Stored items from a collection:
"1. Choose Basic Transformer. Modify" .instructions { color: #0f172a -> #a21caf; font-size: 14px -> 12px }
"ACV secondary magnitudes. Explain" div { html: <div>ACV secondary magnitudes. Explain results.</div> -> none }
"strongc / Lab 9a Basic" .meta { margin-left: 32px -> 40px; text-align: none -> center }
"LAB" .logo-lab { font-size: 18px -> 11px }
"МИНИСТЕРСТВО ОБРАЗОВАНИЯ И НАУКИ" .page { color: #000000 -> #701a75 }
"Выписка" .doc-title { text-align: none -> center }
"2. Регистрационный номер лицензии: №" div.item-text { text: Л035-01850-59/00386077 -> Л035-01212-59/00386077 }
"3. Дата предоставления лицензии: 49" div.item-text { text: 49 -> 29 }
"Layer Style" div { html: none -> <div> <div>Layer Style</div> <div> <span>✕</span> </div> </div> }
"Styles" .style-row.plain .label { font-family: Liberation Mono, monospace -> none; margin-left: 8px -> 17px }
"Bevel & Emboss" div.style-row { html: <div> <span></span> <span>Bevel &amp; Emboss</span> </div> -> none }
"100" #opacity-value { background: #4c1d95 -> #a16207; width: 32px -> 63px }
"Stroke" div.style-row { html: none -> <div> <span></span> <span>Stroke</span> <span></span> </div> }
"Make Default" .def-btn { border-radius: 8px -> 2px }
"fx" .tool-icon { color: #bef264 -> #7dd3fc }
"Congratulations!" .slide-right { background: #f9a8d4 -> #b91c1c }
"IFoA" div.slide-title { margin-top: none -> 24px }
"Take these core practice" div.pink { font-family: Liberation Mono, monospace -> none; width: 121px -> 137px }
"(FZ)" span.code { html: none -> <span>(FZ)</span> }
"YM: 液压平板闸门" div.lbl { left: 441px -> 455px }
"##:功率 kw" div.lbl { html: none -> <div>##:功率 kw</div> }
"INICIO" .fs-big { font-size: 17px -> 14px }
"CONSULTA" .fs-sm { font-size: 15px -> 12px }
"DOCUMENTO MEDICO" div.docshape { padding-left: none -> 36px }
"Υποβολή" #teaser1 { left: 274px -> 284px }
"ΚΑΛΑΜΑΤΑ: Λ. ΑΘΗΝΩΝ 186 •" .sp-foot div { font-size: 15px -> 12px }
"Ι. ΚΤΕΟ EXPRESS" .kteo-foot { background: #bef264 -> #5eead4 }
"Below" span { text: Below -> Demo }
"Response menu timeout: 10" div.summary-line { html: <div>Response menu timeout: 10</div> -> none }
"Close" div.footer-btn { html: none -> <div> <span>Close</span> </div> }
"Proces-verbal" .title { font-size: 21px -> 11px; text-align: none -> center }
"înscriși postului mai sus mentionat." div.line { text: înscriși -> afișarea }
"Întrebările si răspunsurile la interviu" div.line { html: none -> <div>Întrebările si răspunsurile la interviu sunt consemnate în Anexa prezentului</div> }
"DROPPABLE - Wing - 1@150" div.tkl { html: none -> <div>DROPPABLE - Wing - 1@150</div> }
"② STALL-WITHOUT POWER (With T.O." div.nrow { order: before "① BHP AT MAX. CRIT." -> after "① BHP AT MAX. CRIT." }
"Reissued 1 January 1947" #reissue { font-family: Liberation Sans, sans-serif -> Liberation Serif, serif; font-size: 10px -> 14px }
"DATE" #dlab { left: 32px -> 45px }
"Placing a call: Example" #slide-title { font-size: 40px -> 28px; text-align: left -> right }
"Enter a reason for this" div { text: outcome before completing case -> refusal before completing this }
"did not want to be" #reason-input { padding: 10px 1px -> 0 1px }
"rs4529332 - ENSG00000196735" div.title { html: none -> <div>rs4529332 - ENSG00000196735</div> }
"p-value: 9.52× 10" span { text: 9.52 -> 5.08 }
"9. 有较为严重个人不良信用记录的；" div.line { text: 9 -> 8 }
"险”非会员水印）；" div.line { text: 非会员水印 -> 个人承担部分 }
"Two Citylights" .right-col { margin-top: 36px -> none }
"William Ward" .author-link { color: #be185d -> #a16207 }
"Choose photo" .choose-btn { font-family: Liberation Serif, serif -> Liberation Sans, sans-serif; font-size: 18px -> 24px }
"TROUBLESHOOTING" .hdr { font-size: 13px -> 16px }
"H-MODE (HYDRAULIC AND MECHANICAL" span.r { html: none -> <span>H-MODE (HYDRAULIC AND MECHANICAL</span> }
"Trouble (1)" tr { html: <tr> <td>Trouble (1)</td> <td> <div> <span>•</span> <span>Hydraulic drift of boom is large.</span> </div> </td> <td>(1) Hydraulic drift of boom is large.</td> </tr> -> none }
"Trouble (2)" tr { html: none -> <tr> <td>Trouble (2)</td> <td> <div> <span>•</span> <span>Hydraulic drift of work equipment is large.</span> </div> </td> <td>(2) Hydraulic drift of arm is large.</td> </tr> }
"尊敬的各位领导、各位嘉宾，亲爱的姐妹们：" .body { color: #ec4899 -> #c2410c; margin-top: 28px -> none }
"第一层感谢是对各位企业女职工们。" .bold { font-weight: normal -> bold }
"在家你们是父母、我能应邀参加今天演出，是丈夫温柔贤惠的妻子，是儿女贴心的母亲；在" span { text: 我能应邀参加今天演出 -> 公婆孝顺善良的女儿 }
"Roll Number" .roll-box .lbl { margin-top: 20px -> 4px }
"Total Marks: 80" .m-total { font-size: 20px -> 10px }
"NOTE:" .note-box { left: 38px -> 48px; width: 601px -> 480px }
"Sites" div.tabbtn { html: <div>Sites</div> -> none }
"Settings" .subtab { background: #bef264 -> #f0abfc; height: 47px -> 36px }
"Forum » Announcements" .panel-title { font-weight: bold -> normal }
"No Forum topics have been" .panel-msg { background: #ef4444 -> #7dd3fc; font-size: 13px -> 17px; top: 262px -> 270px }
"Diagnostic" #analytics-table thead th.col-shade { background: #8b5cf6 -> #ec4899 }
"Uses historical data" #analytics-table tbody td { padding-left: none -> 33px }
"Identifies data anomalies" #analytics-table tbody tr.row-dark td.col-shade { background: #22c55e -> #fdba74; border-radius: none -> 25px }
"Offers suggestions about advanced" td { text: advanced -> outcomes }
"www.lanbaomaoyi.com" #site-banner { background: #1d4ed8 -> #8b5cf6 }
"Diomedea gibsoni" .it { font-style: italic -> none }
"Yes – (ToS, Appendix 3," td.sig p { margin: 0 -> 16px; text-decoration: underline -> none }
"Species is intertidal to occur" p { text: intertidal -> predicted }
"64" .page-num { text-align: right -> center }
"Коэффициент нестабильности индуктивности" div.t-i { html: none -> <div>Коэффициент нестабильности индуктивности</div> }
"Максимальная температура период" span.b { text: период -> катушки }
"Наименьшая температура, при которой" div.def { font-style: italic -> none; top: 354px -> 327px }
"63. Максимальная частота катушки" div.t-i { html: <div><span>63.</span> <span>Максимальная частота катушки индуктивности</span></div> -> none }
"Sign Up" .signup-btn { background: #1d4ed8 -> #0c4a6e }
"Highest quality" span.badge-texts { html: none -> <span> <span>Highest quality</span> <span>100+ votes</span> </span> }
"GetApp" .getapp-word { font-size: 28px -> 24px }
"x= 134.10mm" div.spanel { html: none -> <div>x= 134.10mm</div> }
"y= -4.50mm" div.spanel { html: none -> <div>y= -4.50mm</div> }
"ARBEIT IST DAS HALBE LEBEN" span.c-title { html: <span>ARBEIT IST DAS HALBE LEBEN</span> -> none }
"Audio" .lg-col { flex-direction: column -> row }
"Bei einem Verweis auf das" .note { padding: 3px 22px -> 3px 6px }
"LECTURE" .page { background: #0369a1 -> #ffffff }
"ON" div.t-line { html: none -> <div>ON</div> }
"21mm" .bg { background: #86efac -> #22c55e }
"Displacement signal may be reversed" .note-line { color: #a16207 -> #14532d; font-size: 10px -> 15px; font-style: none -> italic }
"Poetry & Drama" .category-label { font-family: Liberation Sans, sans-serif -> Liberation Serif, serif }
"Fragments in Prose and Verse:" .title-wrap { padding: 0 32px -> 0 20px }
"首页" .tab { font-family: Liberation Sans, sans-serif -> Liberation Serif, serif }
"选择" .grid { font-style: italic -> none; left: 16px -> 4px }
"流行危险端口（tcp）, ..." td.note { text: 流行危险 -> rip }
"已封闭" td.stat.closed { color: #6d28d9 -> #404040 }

• [Description of the task] Give the lines again, exactly as they stand, from the beginning of the data through the line with "margin-top: none ->".

• [Solution]
"1. Choose Basic Transformer. Modify" .instructions { color: #0f172a -> #a21caf; font-size: 14px -> 12px }
"ACV secondary magnitudes. Explain" div { html: <div>ACV secondary magnitudes. Explain results.</div> -> none }
"strongc / Lab 9a Basic" .meta { margin-left: 32px -> 40px; text-align: none -> center }
"LAB" .logo-lab { font-size: 18px -> 11px }
"МИНИСТЕРСТВО ОБРАЗОВАНИЯ И НАУКИ" .page { color: #000000 -> #701a75 }
"Выписка" .doc-title { text-align: none -> center }
"2. Регистрационный номер лицензии: №" div.item-text { text: Л035-01850-59/00386077 -> Л035-01212-59/00386077 }
"3. Дата предоставления лицензии: 49" div.item-text { text: 49 -> 29 }
"Layer Style" div { html: none -> <div> <div>Layer Style</div> <div> <span>✕</span> </div> </div> }
"Styles" .style-row.plain .label { font-family: Liberation Mono, monospace -> none; margin-left: 8px -> 17px }
"Bevel & Emboss" div.style-row { html: <div> <span></span> <span>Bevel &amp; Emboss</span> </div> -> none }
"100" #opacity-value { background: #4c1d95 -> #a16207; width: 32px -> 63px }
"Stroke" div.style-row { html: none -> <div> <span></span> <span>Stroke</span> <span></span> </div> }
"Make Default" .def-btn { border-radius: 8px -> 2px }
"fx" .tool-icon { color: #bef264 -> #7dd3fc }
"Congratulations!" .slide-right { background: #f9a8d4 -> #b91c1c }
"IFoA" div.slide-title { margin-top: none -> 24px }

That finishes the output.